··· The records

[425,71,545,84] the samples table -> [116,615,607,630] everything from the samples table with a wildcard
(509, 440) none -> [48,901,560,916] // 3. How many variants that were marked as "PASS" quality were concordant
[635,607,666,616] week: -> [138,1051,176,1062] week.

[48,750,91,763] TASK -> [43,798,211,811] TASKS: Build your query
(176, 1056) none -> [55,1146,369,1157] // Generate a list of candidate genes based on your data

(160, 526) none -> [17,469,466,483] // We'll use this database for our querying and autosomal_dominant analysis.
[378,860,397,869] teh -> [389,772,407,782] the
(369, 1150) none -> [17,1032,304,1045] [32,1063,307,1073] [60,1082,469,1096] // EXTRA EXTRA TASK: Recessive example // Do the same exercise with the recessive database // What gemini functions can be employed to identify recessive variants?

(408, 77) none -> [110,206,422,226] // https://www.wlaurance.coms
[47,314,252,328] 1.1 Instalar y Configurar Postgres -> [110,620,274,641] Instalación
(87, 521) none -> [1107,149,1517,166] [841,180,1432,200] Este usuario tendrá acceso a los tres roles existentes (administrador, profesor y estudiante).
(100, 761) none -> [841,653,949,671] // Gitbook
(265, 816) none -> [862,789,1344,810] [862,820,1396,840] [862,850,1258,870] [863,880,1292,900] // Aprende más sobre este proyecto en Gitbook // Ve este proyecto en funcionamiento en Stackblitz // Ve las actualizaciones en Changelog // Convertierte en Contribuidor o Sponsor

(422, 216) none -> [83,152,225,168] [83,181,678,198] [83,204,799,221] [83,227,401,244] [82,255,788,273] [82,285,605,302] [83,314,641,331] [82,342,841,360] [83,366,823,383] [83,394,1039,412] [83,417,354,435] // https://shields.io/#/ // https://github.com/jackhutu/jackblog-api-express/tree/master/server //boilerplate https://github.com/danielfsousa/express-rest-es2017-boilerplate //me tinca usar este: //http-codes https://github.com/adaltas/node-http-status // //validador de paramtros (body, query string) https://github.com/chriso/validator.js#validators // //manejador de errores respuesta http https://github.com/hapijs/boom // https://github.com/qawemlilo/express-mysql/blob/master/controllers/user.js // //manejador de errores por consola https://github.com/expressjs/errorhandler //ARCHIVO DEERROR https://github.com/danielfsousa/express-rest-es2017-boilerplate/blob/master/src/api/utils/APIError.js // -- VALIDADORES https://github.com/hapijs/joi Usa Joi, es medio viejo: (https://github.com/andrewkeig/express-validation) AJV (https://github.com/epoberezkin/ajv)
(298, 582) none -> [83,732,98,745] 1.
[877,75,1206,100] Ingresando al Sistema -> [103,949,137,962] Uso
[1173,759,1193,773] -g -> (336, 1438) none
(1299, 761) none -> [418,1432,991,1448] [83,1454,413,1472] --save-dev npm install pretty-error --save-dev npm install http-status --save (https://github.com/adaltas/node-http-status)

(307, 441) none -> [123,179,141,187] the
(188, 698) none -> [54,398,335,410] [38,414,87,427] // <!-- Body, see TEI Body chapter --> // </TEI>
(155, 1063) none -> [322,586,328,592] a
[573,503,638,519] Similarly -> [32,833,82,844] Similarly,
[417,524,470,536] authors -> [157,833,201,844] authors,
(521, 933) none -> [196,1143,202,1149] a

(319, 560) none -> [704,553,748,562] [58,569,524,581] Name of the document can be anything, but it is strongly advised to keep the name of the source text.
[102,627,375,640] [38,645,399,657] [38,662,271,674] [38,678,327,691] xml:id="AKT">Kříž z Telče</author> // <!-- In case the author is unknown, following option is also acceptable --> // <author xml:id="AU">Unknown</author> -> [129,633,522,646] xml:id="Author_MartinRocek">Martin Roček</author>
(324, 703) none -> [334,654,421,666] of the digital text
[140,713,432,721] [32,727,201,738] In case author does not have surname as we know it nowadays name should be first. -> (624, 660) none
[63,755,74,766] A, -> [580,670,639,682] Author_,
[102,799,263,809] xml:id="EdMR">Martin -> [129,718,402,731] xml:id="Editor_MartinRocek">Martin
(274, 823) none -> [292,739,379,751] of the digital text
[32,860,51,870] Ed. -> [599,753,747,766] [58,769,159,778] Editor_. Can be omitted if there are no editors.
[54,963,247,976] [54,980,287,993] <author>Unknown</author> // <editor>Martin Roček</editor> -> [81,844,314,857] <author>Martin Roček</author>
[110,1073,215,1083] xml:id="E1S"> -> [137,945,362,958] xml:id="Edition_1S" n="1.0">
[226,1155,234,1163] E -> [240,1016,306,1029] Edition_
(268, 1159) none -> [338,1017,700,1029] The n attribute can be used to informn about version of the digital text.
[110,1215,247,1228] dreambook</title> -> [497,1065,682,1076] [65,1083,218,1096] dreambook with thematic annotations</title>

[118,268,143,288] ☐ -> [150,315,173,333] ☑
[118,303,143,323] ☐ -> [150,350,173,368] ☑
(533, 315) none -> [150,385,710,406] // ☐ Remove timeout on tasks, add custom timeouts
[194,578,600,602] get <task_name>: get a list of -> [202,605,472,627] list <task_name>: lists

······

:: Work required ::
The lines from the one holding "[226,1155,234,1163] E ->" to the end of the entries are to be repeated exactly, with both ends included and nothing else.

:: Exercise result ::
[226,1155,234,1163] E -> [240,1016,306,1029] Edition_
(268, 1159) none -> [338,1017,700,1029] The n attribute can be used to informn about version of the digital text.
[110,1215,247,1228] dreambook</title> -> [497,1065,682,1076] [65,1083,218,1096] dreambook with thematic annotations</title>

[118,268,143,288] ☐ -> [150,315,173,333] ☑
[118,303,143,323] ☐ -> [150,350,173,368] ☑
(533, 315) none -> [150,385,710,406] // ☐ Remove timeout on tasks, add custom timeouts
[194,578,600,602] get <task_name>: get a list of -> [202,605,472,627] list <task_name>: lists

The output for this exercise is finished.